Лиарна доела кашу, встала из-за стола, поманила Ингвара за собой. Вместе они вернулись в комнату художника, где девушка, уверенно направившись к шкафу, вытащила из-под кучи вещей на полке толстую книгу.
— Я такие видел, — кивнул Ингвар. — Милана показывала. Ты понимаешь, что там написано? Что это за язык?
— Нет. Знаю, что это не совсем язык, не буквенное письмо, прочитать его как обычную книгу нельзя. Эти книги не пишут руками и не печатают в типографии, их материал вовсе не пластик, как выглядит. Это овеществлённая информация. Нет, я не смогу объяснить, как это делается. Просто знаю.
— И зачем они?
— Сложно сказать. Художница… это она лежит там внизу. И это её автопортрет. Деян угадал.
— И что она такое?
— Человек, в какой-то мере. А в какой-то нет. Так же как эта книга в каком-то смысле тоже она.
— Дневник, что ли?
— Что-то вроде того. Но на совершенно другом уровне. Дневник, который она создавала каждой своей мыслью и каждым действием, точнее, информацией о них, но не как записи, а в чистом виде… Нет, не могу сказать, не нахожу слов. Для них это было естественно, как дышать, а у нас нет даже приблизительно схожих понятий.
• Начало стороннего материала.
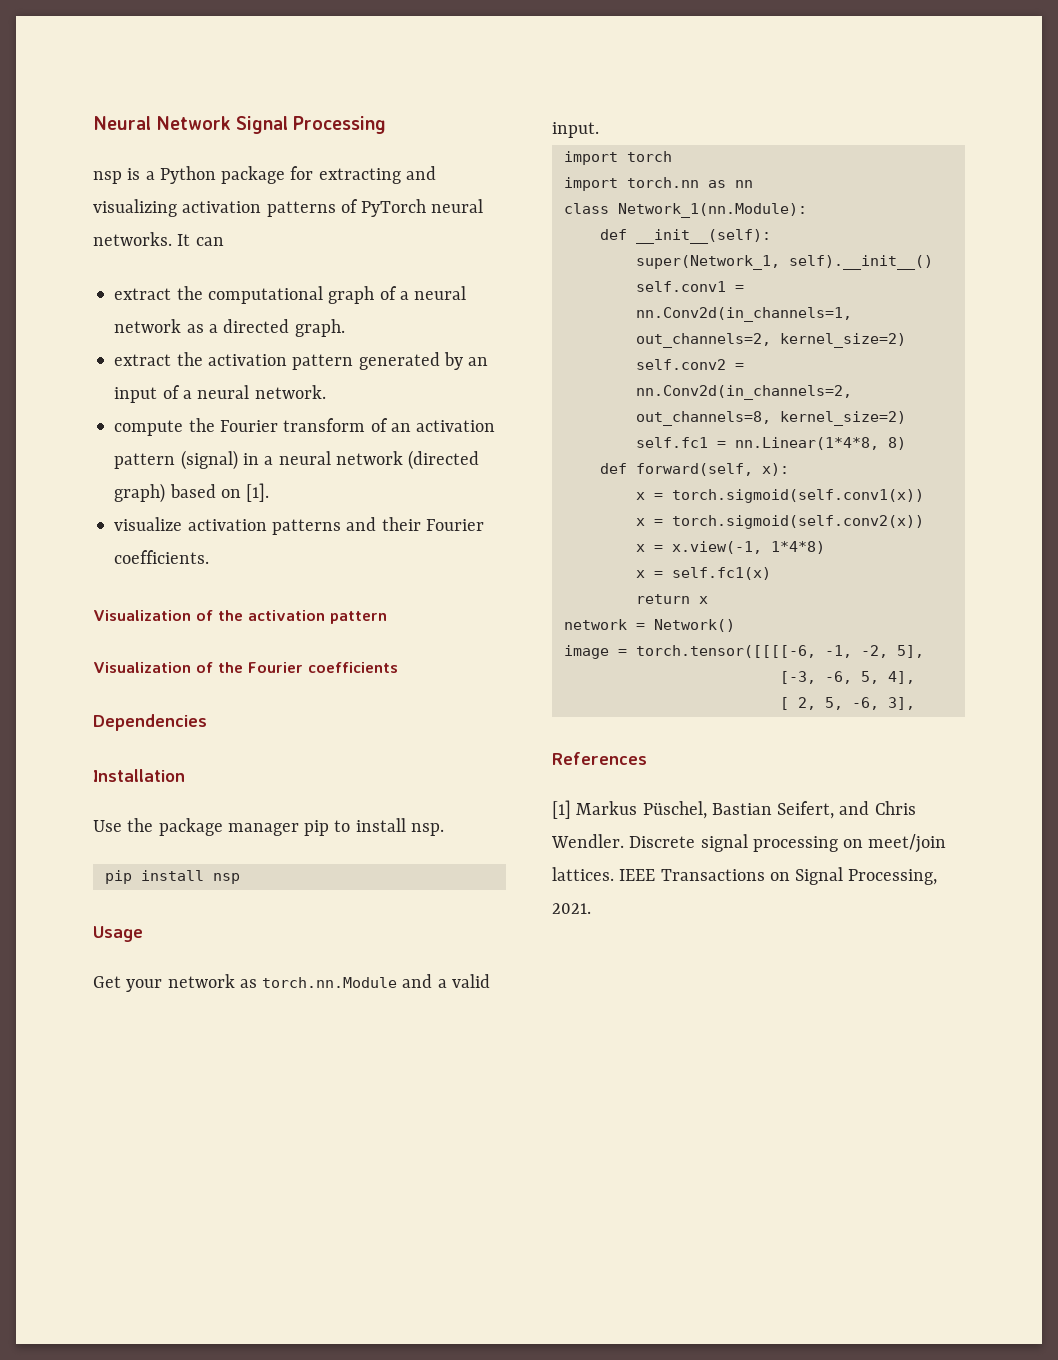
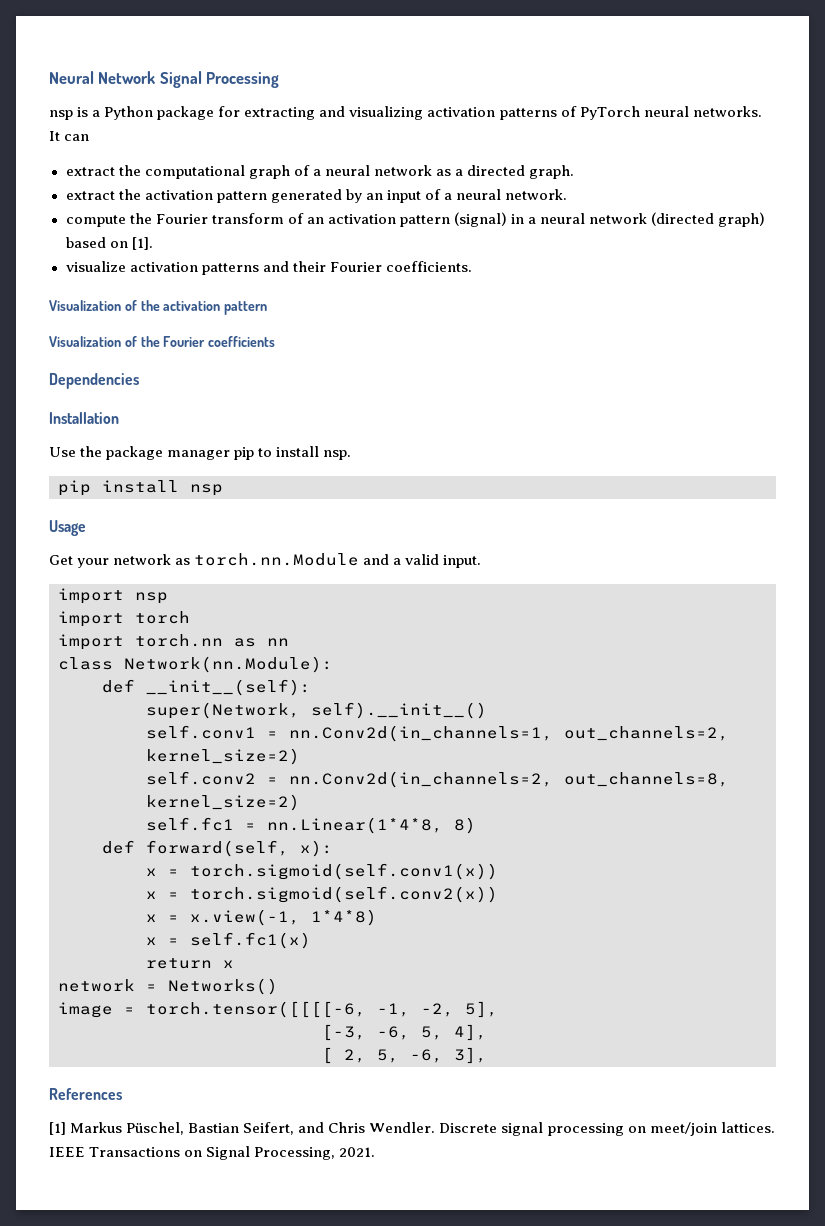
(599, 130) none -> [58,588,168,604] // import nsp
[617,203,807,218] Network_1(nn.Module): -> [124,656,333,673] Network(nn.Module):
[635,255,780,270] super(Network_1, -> [146,702,300,719] super(Network,
[653,619,735,632] Network() -> [168,978,278,995] Networks()

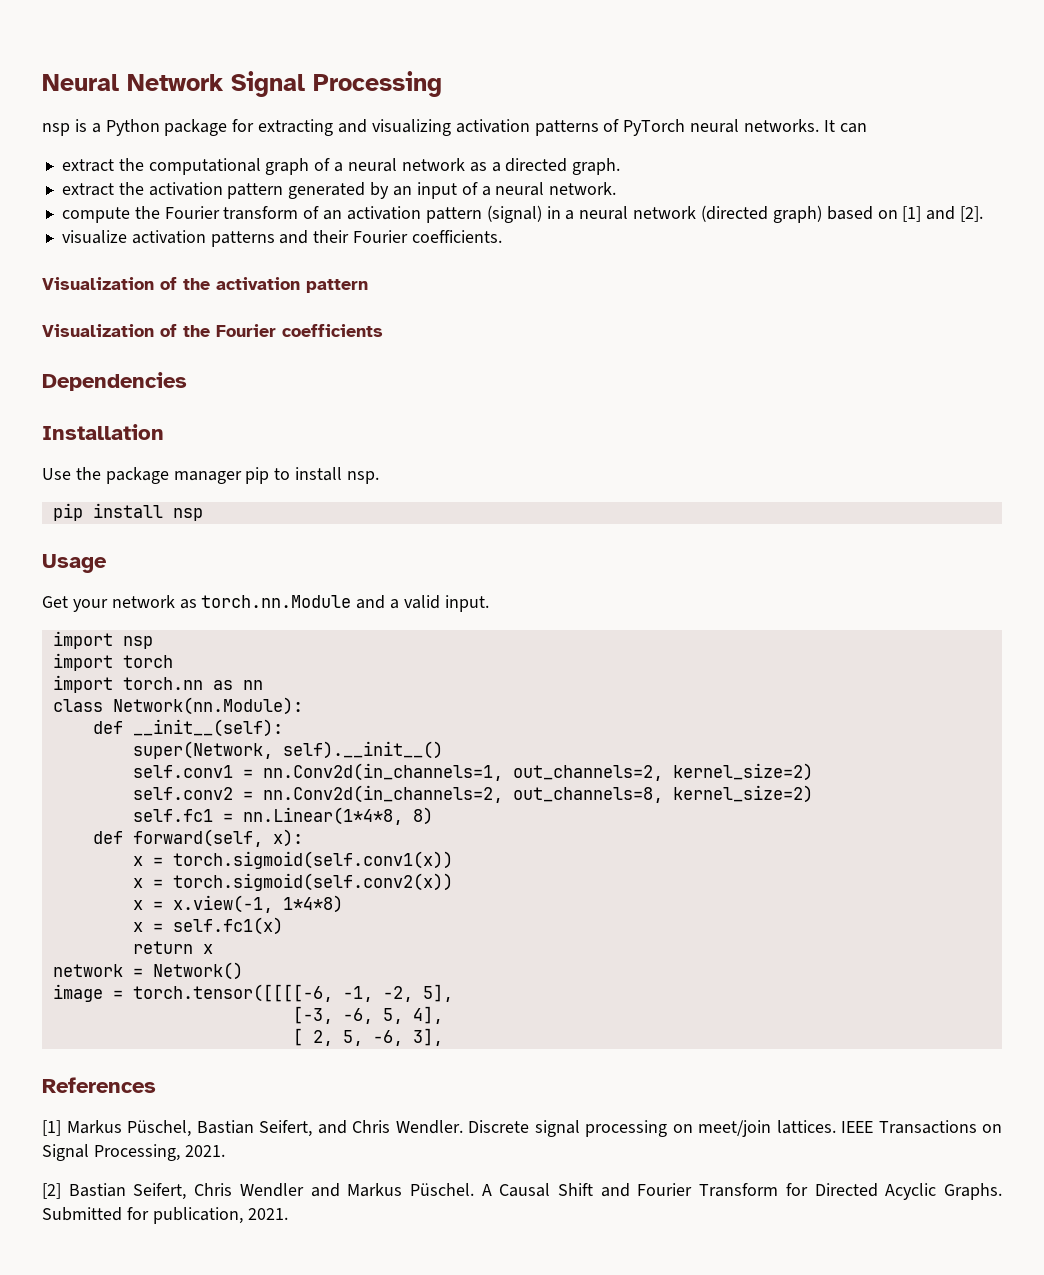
[131,237,153,250] [1]. -> [902,206,984,222] [1] and [2].
[168,978,278,995] Networks() -> [152,962,243,980] Network()
(376, 1152) none -> [42,1183,1003,1200] [42,1207,288,1224] // [2] Bastian Seifert, Chris Wendler and Markus Püschel. A Causal Shift and Fourier Transform for Directed Acyclic Graphs. Submitted for publication, 2021.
— И что это существо… эта художница делала тут? Одна, в подземелье?
— Жила. Рисовала. Тосковала по родине.
— Это её родной мир на картинах? Красиво. После такой роскоши унылые коридоры бункера… Зачем?
— Это был её долг. Её и таких, как она. Они делали здесь что-то очень важное. Настолько, что можно было пренебречь своей жизнью.
— Значит, Милана была права. Те, кто на другом конце провода, не люди.
— Мне показалось, что они вполне человечны, — ответила, подумав, Лиарна.
— Это не положительная характеристика, — покачал головой Ингвар. — И что с ними стало?
— Наверное, они умерли.
— Эта информация стоила твоей мигрени?